動的平衡
名詞 重要ワード どうてきへいこうDynamic Equilibrium
動的平衡(どうてきへいこう、英:Dynamic Equilibrium)とは、絶えず変化し続けることによって、全体として安定を保っている状態。静止による安定ではなく、運動による安定。変わらないために、変わり続けること。
一般的な定義〔通説〕
もともとは自然科学の用語。化学においては、正反応と逆反応の速度が釣り合い、見かけ上は変化が止まって見えるが、内部ではミクロな反応が絶えず進行している状態を指す。 これを生命論へと昇華させたのが、生物学者・福岡伸一氏である。生命とは、分子が絶え間なく分解され、また合成される「流れ」そのものであり、その流れが淀みなく続くことによって、個体という秩序が保たれている——福岡はこの動的な均衡状態を、生命の本質として提示した。細胞は日々入れ替わり、タンパク質は分解され再構築されるが、外見上の「わたし」は持続しているように見える。

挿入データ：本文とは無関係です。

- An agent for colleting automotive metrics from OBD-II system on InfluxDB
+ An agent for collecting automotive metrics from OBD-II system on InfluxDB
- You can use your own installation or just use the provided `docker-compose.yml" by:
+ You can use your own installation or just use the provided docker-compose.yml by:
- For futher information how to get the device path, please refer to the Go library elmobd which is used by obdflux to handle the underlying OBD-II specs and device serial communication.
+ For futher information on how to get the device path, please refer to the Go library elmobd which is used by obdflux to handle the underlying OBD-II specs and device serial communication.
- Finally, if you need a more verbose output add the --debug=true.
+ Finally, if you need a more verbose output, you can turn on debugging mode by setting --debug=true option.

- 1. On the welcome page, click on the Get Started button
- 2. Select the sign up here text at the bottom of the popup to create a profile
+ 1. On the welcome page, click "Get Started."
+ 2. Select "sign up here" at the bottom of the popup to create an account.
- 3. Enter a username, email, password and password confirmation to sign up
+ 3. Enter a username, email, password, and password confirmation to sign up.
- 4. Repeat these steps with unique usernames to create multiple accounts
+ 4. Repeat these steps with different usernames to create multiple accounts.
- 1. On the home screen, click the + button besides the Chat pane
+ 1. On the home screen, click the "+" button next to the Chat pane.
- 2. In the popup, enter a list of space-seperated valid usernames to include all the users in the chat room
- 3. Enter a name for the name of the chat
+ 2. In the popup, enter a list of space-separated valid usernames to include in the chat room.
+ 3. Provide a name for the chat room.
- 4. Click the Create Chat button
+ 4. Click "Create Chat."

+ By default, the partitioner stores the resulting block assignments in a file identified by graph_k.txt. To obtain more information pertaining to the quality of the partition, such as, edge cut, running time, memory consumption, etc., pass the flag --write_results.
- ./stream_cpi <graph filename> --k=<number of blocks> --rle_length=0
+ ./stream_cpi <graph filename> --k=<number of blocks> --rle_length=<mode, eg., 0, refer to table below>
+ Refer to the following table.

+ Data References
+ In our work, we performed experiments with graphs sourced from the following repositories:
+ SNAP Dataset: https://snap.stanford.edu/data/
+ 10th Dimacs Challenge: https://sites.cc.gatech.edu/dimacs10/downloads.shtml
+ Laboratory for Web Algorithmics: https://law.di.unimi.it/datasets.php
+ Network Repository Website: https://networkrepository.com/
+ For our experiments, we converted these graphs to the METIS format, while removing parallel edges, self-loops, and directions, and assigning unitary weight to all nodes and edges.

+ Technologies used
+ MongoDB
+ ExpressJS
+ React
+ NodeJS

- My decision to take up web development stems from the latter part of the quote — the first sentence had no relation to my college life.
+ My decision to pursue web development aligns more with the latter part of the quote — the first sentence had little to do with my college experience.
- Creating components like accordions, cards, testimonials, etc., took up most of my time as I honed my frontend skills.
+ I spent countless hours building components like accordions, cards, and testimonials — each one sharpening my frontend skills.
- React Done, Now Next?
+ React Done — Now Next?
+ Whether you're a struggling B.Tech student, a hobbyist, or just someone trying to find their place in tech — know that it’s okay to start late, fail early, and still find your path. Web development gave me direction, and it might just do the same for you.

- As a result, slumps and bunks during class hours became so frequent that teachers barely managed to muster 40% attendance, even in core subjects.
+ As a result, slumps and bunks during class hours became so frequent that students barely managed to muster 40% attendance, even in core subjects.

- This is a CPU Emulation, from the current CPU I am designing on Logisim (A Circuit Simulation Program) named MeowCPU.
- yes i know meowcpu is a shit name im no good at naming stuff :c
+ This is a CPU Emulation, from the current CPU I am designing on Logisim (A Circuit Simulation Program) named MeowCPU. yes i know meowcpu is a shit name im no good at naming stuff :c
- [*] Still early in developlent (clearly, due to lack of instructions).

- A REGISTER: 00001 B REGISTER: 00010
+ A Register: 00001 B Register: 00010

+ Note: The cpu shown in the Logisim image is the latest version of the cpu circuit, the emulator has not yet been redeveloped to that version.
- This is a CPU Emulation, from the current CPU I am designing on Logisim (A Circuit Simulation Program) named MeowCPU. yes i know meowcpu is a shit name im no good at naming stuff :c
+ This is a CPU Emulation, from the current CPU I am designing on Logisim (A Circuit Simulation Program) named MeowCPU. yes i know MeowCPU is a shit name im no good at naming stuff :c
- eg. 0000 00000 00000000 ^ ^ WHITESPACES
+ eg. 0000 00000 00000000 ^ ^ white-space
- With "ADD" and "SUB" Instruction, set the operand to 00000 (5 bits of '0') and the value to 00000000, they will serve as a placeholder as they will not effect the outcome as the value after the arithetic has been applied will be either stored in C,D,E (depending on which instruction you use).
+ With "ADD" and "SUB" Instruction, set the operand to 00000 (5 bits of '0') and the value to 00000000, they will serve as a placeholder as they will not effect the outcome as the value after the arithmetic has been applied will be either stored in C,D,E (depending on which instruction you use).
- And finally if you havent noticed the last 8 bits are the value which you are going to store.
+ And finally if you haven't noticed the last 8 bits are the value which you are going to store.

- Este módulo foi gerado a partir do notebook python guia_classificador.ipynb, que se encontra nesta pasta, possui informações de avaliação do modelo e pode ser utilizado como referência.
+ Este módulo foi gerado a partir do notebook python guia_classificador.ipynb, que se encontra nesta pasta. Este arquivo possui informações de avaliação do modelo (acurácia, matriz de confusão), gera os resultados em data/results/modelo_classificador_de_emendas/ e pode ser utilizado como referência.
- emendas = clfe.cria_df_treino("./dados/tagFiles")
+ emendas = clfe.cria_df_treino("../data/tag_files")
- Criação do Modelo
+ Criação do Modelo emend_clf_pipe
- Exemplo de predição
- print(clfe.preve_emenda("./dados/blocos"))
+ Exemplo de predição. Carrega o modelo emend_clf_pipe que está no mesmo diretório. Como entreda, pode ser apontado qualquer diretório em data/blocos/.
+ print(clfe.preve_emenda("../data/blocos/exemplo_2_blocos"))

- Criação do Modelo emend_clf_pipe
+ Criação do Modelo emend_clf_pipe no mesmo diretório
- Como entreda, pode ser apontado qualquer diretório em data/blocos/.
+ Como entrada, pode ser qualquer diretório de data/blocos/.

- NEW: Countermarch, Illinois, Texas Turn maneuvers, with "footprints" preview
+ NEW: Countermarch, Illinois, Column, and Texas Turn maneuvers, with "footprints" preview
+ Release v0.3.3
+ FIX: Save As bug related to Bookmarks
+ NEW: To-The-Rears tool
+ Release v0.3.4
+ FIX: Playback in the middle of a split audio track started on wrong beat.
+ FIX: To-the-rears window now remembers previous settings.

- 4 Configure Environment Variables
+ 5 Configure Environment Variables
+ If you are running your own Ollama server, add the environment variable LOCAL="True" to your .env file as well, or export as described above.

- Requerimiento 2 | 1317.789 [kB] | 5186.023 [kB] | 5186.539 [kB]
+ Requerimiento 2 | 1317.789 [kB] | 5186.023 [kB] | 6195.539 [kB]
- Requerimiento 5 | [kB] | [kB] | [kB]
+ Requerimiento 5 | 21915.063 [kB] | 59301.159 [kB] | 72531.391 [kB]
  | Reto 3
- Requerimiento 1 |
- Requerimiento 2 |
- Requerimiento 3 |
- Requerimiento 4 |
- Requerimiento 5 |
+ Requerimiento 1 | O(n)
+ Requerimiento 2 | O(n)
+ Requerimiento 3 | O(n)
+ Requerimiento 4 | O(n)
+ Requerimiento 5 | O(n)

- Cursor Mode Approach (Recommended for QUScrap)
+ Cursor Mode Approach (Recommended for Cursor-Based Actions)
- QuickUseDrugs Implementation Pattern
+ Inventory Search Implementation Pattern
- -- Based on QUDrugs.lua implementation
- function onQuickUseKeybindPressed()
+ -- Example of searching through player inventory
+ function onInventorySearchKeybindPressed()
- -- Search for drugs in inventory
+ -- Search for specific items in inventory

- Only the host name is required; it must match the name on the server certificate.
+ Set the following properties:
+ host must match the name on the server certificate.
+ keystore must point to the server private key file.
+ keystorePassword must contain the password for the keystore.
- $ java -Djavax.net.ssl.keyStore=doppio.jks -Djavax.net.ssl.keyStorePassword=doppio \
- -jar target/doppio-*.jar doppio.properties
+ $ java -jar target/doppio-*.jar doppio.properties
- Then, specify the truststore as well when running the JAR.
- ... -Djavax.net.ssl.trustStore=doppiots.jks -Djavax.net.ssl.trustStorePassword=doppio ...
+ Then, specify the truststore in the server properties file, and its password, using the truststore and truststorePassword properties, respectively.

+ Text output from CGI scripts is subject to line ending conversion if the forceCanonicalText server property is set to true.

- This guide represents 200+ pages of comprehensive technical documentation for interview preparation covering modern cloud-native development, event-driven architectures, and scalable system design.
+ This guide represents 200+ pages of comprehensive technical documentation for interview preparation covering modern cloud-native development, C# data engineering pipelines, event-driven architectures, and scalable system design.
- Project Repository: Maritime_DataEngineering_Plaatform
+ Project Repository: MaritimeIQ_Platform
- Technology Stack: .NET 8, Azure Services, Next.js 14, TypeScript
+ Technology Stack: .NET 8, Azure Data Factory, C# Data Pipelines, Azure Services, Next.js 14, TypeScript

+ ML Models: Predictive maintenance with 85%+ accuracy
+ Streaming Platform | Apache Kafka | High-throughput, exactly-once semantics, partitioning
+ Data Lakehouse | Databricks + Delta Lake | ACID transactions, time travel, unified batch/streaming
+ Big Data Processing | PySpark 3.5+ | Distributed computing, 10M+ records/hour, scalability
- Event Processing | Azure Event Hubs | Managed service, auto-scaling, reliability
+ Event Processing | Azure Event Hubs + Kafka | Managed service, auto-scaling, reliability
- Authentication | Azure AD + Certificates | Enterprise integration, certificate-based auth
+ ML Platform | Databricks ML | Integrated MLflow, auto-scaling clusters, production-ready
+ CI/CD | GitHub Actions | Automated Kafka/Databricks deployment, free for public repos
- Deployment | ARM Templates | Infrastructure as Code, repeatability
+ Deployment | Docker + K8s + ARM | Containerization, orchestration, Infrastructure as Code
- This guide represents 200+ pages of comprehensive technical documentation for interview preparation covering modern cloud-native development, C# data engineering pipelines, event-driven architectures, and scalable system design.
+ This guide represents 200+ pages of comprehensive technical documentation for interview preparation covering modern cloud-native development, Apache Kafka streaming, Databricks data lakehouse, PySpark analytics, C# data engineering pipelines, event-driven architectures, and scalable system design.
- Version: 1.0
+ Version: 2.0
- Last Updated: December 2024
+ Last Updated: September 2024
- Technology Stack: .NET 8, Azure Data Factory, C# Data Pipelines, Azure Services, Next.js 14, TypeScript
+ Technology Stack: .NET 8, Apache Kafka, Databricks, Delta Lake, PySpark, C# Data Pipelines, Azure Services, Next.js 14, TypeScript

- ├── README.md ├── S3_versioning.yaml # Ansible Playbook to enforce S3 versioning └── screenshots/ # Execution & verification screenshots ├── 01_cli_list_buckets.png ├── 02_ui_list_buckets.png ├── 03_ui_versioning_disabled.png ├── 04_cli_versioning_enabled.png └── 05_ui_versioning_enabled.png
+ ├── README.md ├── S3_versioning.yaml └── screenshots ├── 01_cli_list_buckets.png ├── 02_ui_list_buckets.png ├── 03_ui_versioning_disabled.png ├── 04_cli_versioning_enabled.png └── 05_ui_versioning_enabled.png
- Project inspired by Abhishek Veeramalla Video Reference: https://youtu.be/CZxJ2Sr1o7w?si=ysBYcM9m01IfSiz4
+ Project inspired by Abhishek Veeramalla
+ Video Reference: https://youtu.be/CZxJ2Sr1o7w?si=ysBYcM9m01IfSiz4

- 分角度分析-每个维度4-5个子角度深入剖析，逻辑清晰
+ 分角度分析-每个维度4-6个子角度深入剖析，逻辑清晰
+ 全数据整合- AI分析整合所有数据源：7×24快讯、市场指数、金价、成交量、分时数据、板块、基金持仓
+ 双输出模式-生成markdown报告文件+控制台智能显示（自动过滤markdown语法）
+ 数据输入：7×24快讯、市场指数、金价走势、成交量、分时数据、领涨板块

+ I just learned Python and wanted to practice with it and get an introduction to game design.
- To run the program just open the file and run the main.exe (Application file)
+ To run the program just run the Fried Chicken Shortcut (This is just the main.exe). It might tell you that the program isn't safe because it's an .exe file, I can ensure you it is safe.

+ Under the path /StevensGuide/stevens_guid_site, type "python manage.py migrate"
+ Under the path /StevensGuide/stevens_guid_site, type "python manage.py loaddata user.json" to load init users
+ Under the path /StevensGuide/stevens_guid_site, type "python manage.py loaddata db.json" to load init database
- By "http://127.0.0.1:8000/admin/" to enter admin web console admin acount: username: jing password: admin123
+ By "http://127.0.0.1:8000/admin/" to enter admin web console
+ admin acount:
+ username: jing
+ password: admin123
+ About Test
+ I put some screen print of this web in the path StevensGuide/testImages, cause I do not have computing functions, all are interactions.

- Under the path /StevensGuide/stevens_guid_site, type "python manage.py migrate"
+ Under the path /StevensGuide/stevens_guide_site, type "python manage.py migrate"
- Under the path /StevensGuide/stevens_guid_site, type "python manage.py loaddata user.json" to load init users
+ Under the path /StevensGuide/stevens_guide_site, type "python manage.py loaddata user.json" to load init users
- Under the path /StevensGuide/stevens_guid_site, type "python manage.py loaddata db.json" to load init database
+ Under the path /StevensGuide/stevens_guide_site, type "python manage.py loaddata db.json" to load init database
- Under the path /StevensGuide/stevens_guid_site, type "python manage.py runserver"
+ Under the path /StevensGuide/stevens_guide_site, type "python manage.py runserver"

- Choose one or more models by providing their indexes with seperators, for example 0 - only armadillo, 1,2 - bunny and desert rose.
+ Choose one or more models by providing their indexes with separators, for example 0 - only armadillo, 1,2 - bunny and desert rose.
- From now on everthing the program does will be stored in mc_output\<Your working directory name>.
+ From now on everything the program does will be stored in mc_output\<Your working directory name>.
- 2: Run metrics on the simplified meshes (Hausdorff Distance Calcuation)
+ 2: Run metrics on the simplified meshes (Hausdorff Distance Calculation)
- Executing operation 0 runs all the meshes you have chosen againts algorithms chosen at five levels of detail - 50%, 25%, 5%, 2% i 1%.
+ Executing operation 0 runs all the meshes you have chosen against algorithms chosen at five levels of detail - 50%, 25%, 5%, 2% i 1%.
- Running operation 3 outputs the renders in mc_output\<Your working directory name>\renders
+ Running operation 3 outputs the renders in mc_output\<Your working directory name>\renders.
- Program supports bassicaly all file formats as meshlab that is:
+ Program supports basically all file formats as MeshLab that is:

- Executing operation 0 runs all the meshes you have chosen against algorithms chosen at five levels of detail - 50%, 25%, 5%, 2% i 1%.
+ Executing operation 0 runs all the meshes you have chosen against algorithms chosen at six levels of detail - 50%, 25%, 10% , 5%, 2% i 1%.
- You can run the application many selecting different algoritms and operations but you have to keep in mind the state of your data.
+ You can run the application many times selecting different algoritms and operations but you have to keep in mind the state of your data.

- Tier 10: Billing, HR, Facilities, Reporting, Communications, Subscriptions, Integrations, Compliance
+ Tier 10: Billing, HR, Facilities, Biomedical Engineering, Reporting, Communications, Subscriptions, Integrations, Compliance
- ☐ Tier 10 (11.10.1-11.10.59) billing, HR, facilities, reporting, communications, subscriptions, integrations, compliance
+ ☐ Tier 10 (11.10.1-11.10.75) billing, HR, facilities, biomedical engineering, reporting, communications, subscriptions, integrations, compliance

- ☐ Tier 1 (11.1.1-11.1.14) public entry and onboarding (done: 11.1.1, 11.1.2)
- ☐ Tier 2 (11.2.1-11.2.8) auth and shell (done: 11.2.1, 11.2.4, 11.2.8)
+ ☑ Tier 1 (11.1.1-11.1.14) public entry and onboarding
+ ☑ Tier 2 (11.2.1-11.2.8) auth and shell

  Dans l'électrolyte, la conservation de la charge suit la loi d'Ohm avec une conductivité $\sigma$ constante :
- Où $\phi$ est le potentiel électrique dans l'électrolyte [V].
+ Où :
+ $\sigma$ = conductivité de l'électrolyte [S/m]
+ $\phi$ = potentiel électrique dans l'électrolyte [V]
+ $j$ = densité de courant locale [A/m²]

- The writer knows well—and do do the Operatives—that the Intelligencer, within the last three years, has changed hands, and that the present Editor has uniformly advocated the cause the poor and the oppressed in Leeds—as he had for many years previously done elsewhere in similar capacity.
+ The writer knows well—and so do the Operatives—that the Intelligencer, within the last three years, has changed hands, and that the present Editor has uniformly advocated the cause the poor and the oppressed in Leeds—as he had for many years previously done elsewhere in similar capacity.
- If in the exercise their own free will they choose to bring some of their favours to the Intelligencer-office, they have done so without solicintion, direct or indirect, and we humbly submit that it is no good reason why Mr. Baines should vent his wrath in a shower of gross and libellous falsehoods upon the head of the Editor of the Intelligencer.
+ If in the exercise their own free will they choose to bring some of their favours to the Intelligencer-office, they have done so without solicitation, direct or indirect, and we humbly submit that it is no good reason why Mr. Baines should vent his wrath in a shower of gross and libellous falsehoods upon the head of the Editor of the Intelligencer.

変わり続けることが、恒常性である〔Moonpedia的解釈〕
哲学的パラドックス「テセウスの船」——すべての部品を交換した船は、まだ同じ船か——を例に出すならば、動的平衡はこれに明快な答えを返す。同じであるために、部品は入れ替わり続けなければならない。 生命とは「変わらない存在」ではなく、「変わり続けることで保たれている構造」である(→ホモ・フルーエンス)。川が、一瞬も同じ水でないのに川であり続けるように。炎が、一秒も同じ分子でないのに炎であり続けるように。恒常性とは静止ではなく、運動の別名である。
変化を止めることは、安定ではなく、死である。
動的平衡は、この辞書の時間である
Moonpediaのあらゆる基盤概念は、動的平衡を時間的な様式として共有している。 輪郭はつねに引き直され、真理はたえず組み変わり、世界線は切り取るたびに編み直される。集合的輪郭(→コロニー理論)は収束することなく拡張し続け、それでも「集合的輪郭」というひとつのまとまりであり続ける。これらが固定されないのに崩壊しないのは、すべてが動的平衡の上にあるからである。 伝統が「絶えず新しいものである」のも同じ原理による。同じものを継承するだけでは古び、途絶える。永く続くものは、変化し挑戦し続けることによってのみ、その同一性を保つ。守ることと変えることは、ここにおいて矛盾しない。
平衡は、静止点ではなく綱引きである
動的平衡は、二つの逆向きの力が拮抗するところに立ち現れる。合成と分解。拡張と収束。ナラティブ・グラビティーが世界をロングテールへ引き伸ばす力なら、文化の平均化はそれをベルカーブへ引き戻す力である。この綱引きのどちらか一方が勝てば、世界は暴走するか硬直する。両者が拮抗し続けるかぎり、世界は動きながら、崩れない。 ハーモニズムが「宇宙レベルの調和は常に成立している」と言うとき、その調和とは、静止した完成ではなく、この絶えざる綱引きのことである。世界調和が“達成する”ものではなく“気付く”ものであるのは、それが到達点ではなく、いま現に続いている運動だからである。
「万物は変化する」という性質だけが変化しない。